Ton: “You had the established jewelers who had been doing the same for a hundred years – we didn’t want it that way. And we were lucky that just then silver was coming up, before that it was all just gold. Silver is much cheaper than gold, so you can do more with it, you can make great, imaginative jewelry with it.”
Tieneke: “Our name was also different than usual, Ton and Tieneke.”
Ton: “Jeweler Rhemrev, it should have been. But that started to change right at that time, people were addressed by their first names.”
Bram Peper instead of ‘Mr. Mayor’.
Tieneke: „That was also a very sweet customer. We’ve had so many people here. Lubbers with his wife, they would sit behind with a cup of tea. And Set Up. There are also all photos of it. Then you think: I’ve been through all that. And that stops now, you stop with your story, as it were. But we will of course keep the workshop. And you don’t have to think about it too much. We are a bit like: then we take everything with us to heaven and then we continue there. Of course you can’t, but it’s that feeling you see. It’s also fantastic that we did it together, with the help of my sister-in-law in the shop all the while. We don’t say it often to each other, but it really is.”
Why are you even stopping?
Ton: “We said: fifty years, then we stop.”
Tieneke: “Ton became very ill two years ago. Really very sick, it’s a miracle he’s healed. I thought, when he was so ill: I’ll just close the shop now. But he said: no, you keep it open, that lifeline is important to you. And now he is there to complete it together.”
Ton: „I also work a bit again. Very slowly, but I have plenty of time.”

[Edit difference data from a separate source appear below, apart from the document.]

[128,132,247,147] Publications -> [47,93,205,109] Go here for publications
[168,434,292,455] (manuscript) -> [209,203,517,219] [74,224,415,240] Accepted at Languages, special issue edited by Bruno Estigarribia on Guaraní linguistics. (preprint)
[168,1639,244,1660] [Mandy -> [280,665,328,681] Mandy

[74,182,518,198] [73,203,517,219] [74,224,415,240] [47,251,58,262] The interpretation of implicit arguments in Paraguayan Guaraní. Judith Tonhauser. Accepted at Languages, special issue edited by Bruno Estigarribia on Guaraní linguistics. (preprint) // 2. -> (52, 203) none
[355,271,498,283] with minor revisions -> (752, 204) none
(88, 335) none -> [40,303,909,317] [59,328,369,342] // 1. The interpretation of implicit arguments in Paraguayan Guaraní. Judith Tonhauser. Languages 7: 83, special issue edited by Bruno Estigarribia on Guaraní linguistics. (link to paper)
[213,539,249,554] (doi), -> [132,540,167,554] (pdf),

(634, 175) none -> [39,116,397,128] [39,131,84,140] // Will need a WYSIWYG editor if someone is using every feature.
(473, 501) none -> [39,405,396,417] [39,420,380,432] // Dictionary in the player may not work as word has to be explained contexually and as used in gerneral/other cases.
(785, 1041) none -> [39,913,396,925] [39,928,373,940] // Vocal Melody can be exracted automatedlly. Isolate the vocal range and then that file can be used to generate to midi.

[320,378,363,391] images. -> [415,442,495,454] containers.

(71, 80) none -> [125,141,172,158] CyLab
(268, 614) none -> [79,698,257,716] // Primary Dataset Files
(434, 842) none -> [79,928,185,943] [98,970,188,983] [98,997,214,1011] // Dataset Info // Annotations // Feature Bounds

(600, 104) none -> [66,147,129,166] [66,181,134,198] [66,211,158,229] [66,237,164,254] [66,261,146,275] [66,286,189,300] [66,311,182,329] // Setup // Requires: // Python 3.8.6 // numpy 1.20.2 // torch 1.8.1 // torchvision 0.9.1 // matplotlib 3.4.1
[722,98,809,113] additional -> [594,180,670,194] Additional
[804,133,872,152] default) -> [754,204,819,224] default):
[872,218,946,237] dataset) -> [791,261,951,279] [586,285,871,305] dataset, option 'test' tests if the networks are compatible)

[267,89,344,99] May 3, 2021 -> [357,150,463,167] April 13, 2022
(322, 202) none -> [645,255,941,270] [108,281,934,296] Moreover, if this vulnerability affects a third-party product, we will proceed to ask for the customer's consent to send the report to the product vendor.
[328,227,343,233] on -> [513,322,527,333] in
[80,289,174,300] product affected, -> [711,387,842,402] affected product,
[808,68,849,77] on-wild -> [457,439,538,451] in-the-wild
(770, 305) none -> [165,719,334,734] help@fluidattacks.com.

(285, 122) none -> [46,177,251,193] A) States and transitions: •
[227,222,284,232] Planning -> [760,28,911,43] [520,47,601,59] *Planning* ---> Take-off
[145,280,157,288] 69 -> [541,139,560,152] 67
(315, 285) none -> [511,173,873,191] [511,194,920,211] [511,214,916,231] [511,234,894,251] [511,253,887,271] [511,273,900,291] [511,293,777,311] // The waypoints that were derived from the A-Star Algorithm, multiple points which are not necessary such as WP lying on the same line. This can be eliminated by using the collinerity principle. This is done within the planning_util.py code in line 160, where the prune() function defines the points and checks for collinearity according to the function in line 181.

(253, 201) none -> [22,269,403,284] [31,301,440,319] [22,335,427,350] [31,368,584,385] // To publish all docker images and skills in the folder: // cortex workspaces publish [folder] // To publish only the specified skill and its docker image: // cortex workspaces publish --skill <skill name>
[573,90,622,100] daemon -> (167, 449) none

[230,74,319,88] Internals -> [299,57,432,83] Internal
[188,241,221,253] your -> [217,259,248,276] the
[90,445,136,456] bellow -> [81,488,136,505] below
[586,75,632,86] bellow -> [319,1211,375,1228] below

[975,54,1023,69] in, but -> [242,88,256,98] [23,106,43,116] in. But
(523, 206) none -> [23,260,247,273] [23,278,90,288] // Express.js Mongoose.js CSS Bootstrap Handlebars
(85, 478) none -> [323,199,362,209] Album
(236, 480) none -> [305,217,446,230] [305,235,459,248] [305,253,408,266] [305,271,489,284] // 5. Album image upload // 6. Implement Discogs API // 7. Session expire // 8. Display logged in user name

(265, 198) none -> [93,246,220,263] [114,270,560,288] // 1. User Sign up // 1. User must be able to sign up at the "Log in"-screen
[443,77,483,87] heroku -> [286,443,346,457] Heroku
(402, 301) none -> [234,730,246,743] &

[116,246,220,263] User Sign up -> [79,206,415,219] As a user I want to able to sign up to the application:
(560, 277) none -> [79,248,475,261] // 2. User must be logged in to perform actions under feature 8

Tieneke: „Which also works out well: in this part of the street we are getting new piles under the buildings. It’s all sinking in here, so that had to happen at some point. But then the store has to be completely empty – cupboards, display cases, counters: everything – because then the whole floor opens up. So it’s a rigorous ending actually.”
Ton: „But we will continue to live here. You can say: what a hassle, a renovation that will take months, sell the lot anyway. But this building has grown with us, there is so much feeling in it.”
Tieneke: “I remember how I walked around here in the beginning: barefoot, in those long robes, a scarf woven through my hair – that’s how it was in those days. And later our children played in the store among the customers.”
Ton: “We did it in a special way, but you only see that afterwards.”
Tieneke: “Now I say to the grandchildren: later on you have to do something that you really enjoy doing. That’s more important than making money. The oldest is ten, they come here to tinker and draw.
Ton: “They think it’s bad that we stop.”
Tieneke: “When we talk about that, they almost cry. They always sit behind this while I’m designing. Then they hear the sound of the workshop. Or the doorbell when a customer comes in. And the dog is there too, he walks around a bit. That whole atmosphere is going to disappear, but they have experienced it nicely.”